Appalachia may be as closely associated with mining as it is to anything else. That close relationship will leave its mark on the area’s streams long after the last mine closes.
A nine-year study recently published in Science of the Total Environment shows that long after mining activity stops and the land is left to heal, streams and stream life are slow to recover.
“We could be really fine point and say that some of them seem to be recovering very, very slowly,” said Carl Zipper, professor emeritus of environmental science at Virginia Tech University. Most of the streams studied didn’t show signs of recovery.
Zipper is part of a team of researchers who have studied a group of 18 mining-influenced streams since 2011, watching how levels of contamination and insect populations respond to the closure of nearby surface mines.
Only five of the eighteen streams they monitored showed signs of recovery. That the number was so low was a surprise, Zipper said. Even for the streams that showed signs of recovery, the recovery was very slow.The researchers found that it could take 25 years for contamination in streams impacted by surface mines to reach levels acceptable under the Clean Water Act. It could take 40 years for them to reach water quality levels of streams… Click To Tweet
These schedules could be highly variable. Streams might take much longer to heal.
There could be hundreds, if not thousands, of Appalachian streams contaminated by runoff from coal mines, Zipper said. And surface mines are particularly adept at contaminating mountain streams.
In surface mining, miners dig an open pit or remove stone from a mountain to access the valuable substance below. Mountain top removal is likely the most widely known type of this mining.
When the mine is closed, the unused rock that was dug out is used to refill the mine and the landscape is left to heal. Where before, rainwater would run off the mountain into a stream, it now filters through the newly porous mountainside before washing into the stream. This disturbed landscape exposes the water to much more of the mountain than before. Any harmful substances previously locked away in the rock are now exposed and likely to wash into streams.
In laboratory experiments, water running over rocks like these did eventually wash away the harmful elements and reach healthy levels, Zipper said. Following the recovery rate found in lab experiments, the mine-affected streams in Appalachia would recover in 40 years. The real world doesn’t act like a laboratory though, and the streams could take much longer.
“Our knowledge of basic geochemistry tells us they must be recovering,” he said, “but with some, the recovery was not detectable.”
The researchers tracked levels of various salts in the streams—their salinity—by measuring specific conductance.
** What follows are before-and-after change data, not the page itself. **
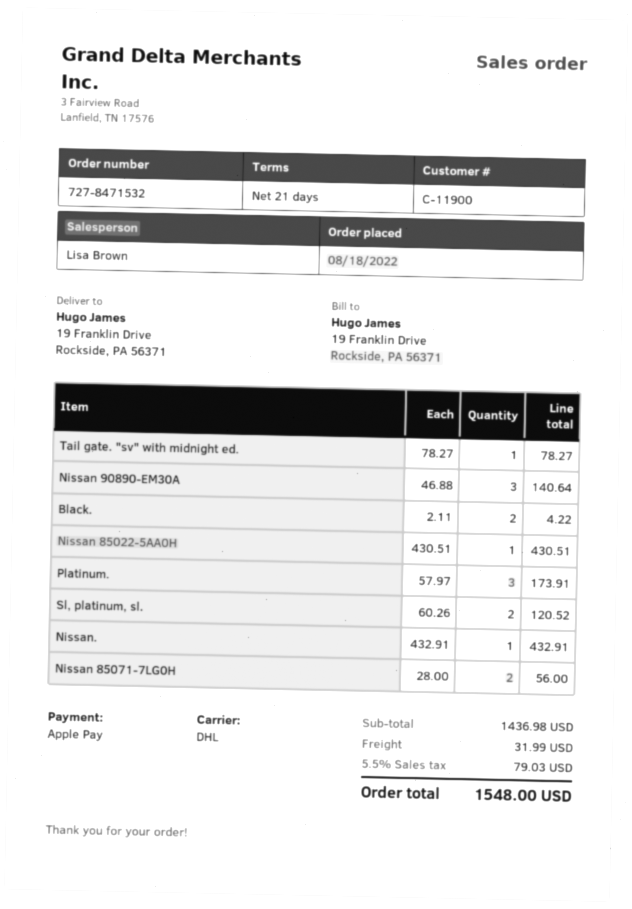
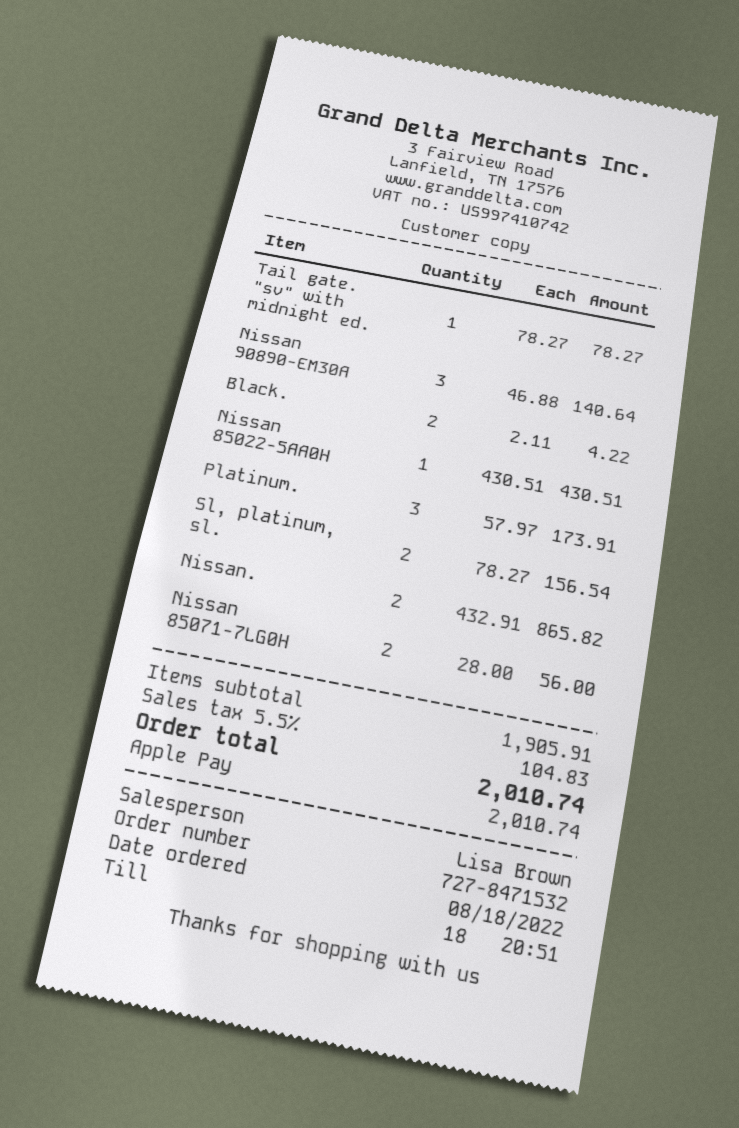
Sl, platinum, sl.: 2 x 60.26 = 120.52 -> 2 x 78.27 = 156.54
Nissan.: 1 x 432.91 = 432.91 -> 2 x 432.91 = 865.82
subtotal: 1436.98 -> 1905.91
shipping: 31.99 -> none
tax: 5.5% = 79.03 -> 5.5% = 104.83
total: 1548.00 -> 2010.74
The salts in question aren’t table salt, but salts more commonly associated with coal mines: those made of sulfate, bicarbonate, magnesium or calcium. Mines around the world increase salinization in streams to similar effect, though the salts in question could be different, Zipper said.
Sensors monitoring conductance were placed in the streams and a measure was recorded every 15 or 30 minutes over the course of the eight years.
That long, thorough record of salinization revealed in some streams that slow crawl toward health could take decades. Because Appalachian streams have very low natural levels of salinization, the return of sensitive aquatic insects and other indicators of stream health could be slow to return.
Though macroinvertebrates are small and easy to miss, they play a large role in their ecosystem.
“They’re indicators. They’re the base of the food chain,” Zipper said. Any decline in their population could have ripple effects downstream and up the food chain.
Zipper noted their role in feeding larger species and in breaking down organic material, keeping the stream free of clutter.
These insects need to pass water through their external membranes to keep their body functioning. Saltier water makes that process more difficult and can throw their internal chemistry out of whack. They can’t survive without the historically clean Appalachian waters.
“The natural waters of the Appalachians are very dilute,” Zipper said. “They evolved to exist in very dilute waters.”
The team collected aquatic insects several times a year to track their recovery. Unsurprisingly, macroinvertebrates were slow to return to streams that had not become significantly less salty.
Beyond ecosystem health, there are legal considerations too. The Clean Water Act protects aquatic macroinvertebrates, and the streams aren’t currently at the benchmarks set.
The surprisingly slow recovery of these streams points to the importance of long term monitoring. Though eight years is a significant chunk of time, currently unanswerable questions, like how long it will actually take for a stream to recover, could be answered if the monitoring extended for years into the future.
“We have literally no idea how long it’s going to take,” Zipper said. The estimates put forward in the study are based on laboratory experiments that don’t necessarily correlate to real-world conditions. And, each mine and each stream are different, making it even harder to apply lab results.
Extended monitoring will lend greater insight into a varying, widespread and surprisingly long-lasting environmental disruption.
“These surface mines are pretty significant landscape disturbances and they have pretty significant environmental effects,” Zipper said. He said there is “no doubt” the team hopes to continue the monitoring project for as long as possible. There are still a lot of questions to be answered about this very, very slow recovery.